-------- Dataset extract --------

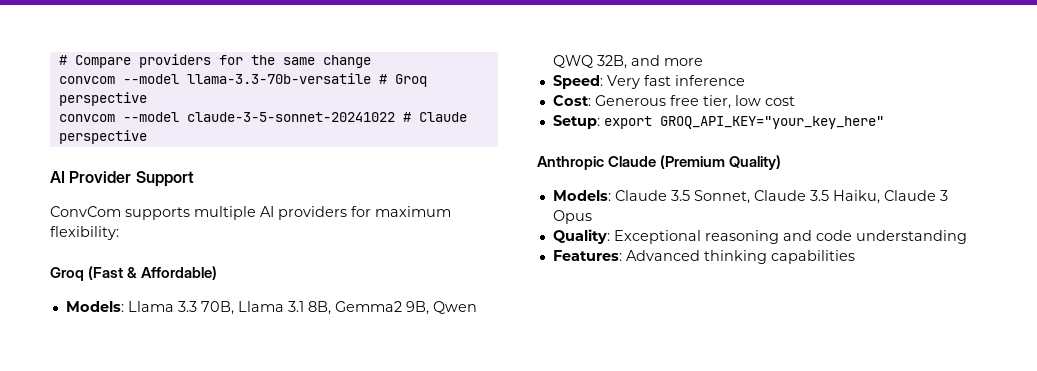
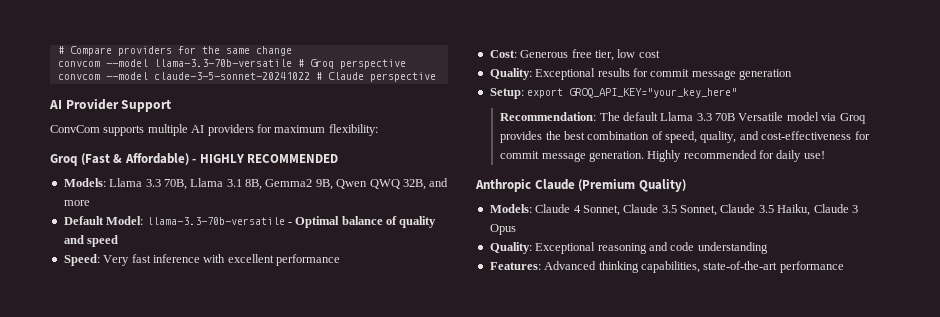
- Groq (Fast & Affordable)
+ Groq (Fast & Affordable) - HIGHLY RECOMMENDED
+ Default Model: llama-3.3-70b-versatile - Optimal balance of quality and speed
- Speed: Very fast inference
+ Speed: Very fast inference with excellent performance
+ Quality: Exceptional results for commit message generation
  Setup: export GROQ_API_KEY="your_key_here"
+ Recommendation: The default Llama 3.3 70B Versatile model via Groq provides the best combination of speed, quality, and cost-effectiveness for commit message generation. Highly recommended for daily use!
- Models: Claude 3.5 Sonnet, Claude 3.5 Haiku, Claude 3 Opus
+ Models: Claude 4 Sonnet, Claude 3.5 Sonnet, Claude 3.5 Haiku, Claude 3 Opus
- Features: Advanced thinking capabilities
+ Features: Advanced thinking capabilities, state-of-the-art performance

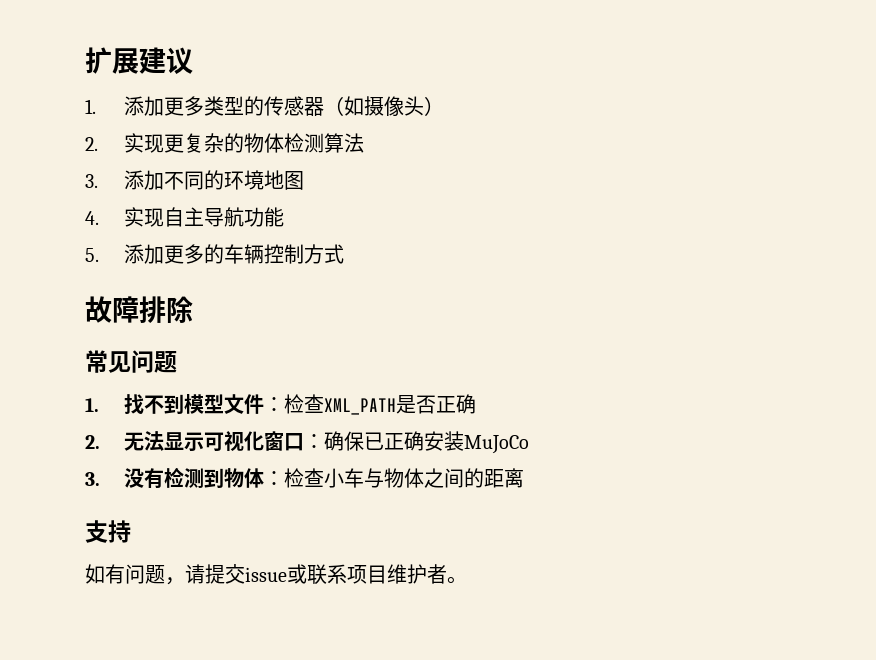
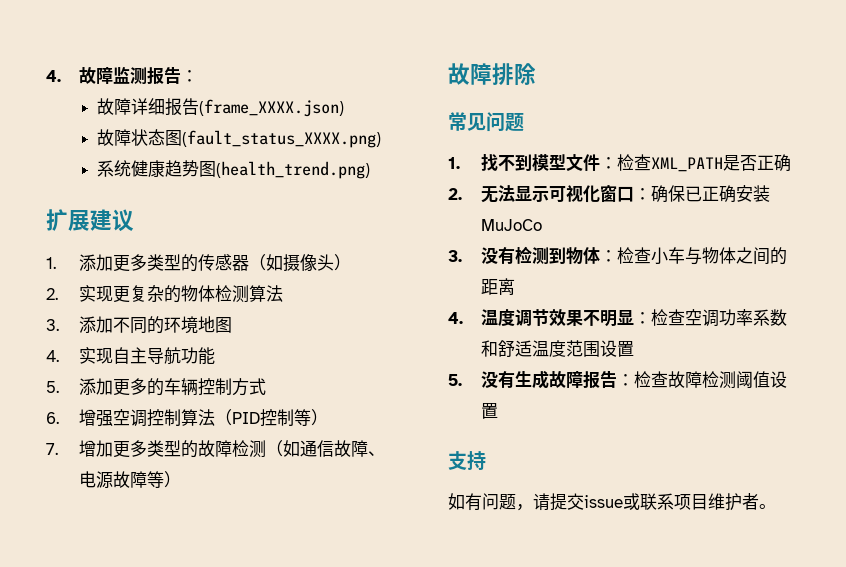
+ 4.故障监测报告：
+ 故障详细报告(frame_XXXX.json)
+ 故障状态图(fault_status_XXXX.png)
+ 系统健康趋势图(health_trend.png)
+ 6.增强空调控制算法（PID控制等）
+ 7.增加更多类型的故障检测（如通信故障、电源故障等）
+ 4.温度调节效果不明显：检查空调功率系数和舒适温度范围设置
+ 5.没有生成故障报告：检查故障检测阈值设置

--------

# What you should do:
Your answer should contain all the material above, written out exactly, and none of the pictures.

# Solution to the problem:
- Groq (Fast & Affordable)
+ Groq (Fast & Affordable) - HIGHLY RECOMMENDED
+ Default Model: llama-3.3-70b-versatile - Optimal balance of quality and speed
- Speed: Very fast inference
+ Speed: Very fast inference with excellent performance
+ Quality: Exceptional results for commit message generation
  Setup: export GROQ_API_KEY="your_key_here"
+ Recommendation: The default Llama 3.3 70B Versatile model via Groq provides the best combination of speed, quality, and cost-effectiveness for commit message generation. Highly recommended for daily use!
- Models: Claude 3.5 Sonnet, Claude 3.5 Haiku, Claude 3 Opus
+ Models: Claude 4 Sonnet, Claude 3.5 Sonnet, Claude 3.5 Haiku, Claude 3 Opus
- Features: Advanced thinking capabilities
+ Features: Advanced thinking capabilities, state-of-the-art performance

+ 4.故障监测报告：
+ 故障详细报告(frame_XXXX.json)
+ 故障状态图(fault_status_XXXX.png)
+ 系统健康趋势图(health_trend.png)
+ 6.增强空调控制算法（PID控制等）
+ 7.增加更多类型的故障检测（如通信故障、电源故障等）
+ 4.温度调节效果不明显：检查空调功率系数和舒适温度范围设置
+ 5.没有生成故障报告：检查故障检测阈值设置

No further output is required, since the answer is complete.